Associations of medication regimen complexity with copd medication adherence and control

Alex D. Federman*, Rachel O’conor, Michael S. Wolf, Juan P. Wisnivesky

*Corresponding author for this work

Research output: Contribution to journalArticlepeer-review

1 Scopus citations

Abstract

Introduction: Medication adherence is often low among people with chronic obstructive pulmonary disease (COPD) and medication regimen complexity may be a contributing factor. In this study, we sought to examine the role of medication regimen complexity in COPD medication adherence among patients with multimorbidity. Methods: We performed cross-sectional analysis of data on COPD patients in primary care and pulmonary practices in New York City and Chicago (n=400). Regimen complexity was represented by the medication regimen complexity index (MRCI) and simple medication count. Adherence was measured by self-report and inhaler dose counts. Disease control measures included the COPD severity score (COPDSS) and the Medical Research Council (MRC) severity index. Results: Mean age of study participants was 69 years, 66% had MRC grades 4 or 5, and 45% had low medication adherence.

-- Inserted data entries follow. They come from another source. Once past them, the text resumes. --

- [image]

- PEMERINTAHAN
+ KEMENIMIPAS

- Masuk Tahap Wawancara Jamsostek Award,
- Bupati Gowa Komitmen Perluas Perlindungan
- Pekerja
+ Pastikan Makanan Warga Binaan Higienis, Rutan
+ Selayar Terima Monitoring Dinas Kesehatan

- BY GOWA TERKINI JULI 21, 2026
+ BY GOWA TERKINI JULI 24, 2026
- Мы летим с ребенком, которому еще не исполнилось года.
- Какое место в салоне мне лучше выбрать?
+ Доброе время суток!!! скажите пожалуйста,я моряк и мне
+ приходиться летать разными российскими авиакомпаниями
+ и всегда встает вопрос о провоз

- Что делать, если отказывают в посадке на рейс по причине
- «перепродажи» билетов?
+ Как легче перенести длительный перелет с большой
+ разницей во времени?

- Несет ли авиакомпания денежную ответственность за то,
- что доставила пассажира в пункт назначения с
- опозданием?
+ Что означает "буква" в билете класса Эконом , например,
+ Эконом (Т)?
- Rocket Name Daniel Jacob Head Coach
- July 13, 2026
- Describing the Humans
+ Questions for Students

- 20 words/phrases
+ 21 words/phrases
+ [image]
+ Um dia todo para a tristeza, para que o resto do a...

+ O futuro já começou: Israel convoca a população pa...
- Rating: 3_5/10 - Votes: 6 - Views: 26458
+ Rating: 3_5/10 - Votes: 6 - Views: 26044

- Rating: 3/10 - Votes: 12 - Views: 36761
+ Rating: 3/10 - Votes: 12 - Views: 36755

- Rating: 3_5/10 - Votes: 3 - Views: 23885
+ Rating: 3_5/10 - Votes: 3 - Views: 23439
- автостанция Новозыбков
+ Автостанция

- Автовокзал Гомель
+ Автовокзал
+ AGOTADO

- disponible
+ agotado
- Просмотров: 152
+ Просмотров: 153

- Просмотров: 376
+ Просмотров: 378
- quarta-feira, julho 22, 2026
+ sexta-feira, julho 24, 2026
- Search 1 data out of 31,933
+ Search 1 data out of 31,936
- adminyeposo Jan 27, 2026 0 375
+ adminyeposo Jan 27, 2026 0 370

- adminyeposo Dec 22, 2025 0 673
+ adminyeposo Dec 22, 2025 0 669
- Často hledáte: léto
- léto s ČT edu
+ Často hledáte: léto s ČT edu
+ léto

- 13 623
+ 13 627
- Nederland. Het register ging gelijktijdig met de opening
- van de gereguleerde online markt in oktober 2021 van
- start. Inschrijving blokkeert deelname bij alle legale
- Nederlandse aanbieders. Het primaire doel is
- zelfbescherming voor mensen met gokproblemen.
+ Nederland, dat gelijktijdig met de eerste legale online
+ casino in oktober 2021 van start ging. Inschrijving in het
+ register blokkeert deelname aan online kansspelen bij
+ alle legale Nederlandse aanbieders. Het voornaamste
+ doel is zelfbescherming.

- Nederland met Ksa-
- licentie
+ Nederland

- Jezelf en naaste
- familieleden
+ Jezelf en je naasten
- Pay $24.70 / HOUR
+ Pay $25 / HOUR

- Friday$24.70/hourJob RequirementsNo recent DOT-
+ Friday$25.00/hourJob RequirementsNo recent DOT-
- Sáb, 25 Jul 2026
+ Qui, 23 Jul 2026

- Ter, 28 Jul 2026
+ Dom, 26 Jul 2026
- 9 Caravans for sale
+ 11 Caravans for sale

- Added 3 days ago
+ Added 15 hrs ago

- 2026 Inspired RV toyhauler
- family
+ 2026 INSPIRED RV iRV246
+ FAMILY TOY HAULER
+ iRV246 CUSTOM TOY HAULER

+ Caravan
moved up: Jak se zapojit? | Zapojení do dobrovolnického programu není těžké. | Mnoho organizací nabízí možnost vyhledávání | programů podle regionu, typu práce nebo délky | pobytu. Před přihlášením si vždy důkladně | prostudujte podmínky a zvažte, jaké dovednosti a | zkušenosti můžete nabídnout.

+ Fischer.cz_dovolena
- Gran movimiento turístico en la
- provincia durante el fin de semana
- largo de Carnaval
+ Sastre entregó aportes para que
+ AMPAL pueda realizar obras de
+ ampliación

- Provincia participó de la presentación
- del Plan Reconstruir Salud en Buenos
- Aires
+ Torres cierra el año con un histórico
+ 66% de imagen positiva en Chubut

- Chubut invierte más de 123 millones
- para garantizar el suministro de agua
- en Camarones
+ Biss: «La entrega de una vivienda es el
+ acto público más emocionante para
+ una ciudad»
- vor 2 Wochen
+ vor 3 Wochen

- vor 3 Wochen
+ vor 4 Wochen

MRCI scores did not differ significantly between those with and without adequate medication adherence. Patients with higher MRCI scores were more likely to have severe COPD (OR 5.00, 95% CI 1.46–17.1, p=0.01) and dyspnea grades 3 or 4 (OR 2.27, 95% CI 1.03–5.03, p=0.04). Significant associations of medication count with COPD severity were also observed. Discussion: These findings demonstrate that among patients with COPD and comorbid hypertension and diabetes, higher medication regimen complexity is associated with worse COPD control but not with COPD medication adherence.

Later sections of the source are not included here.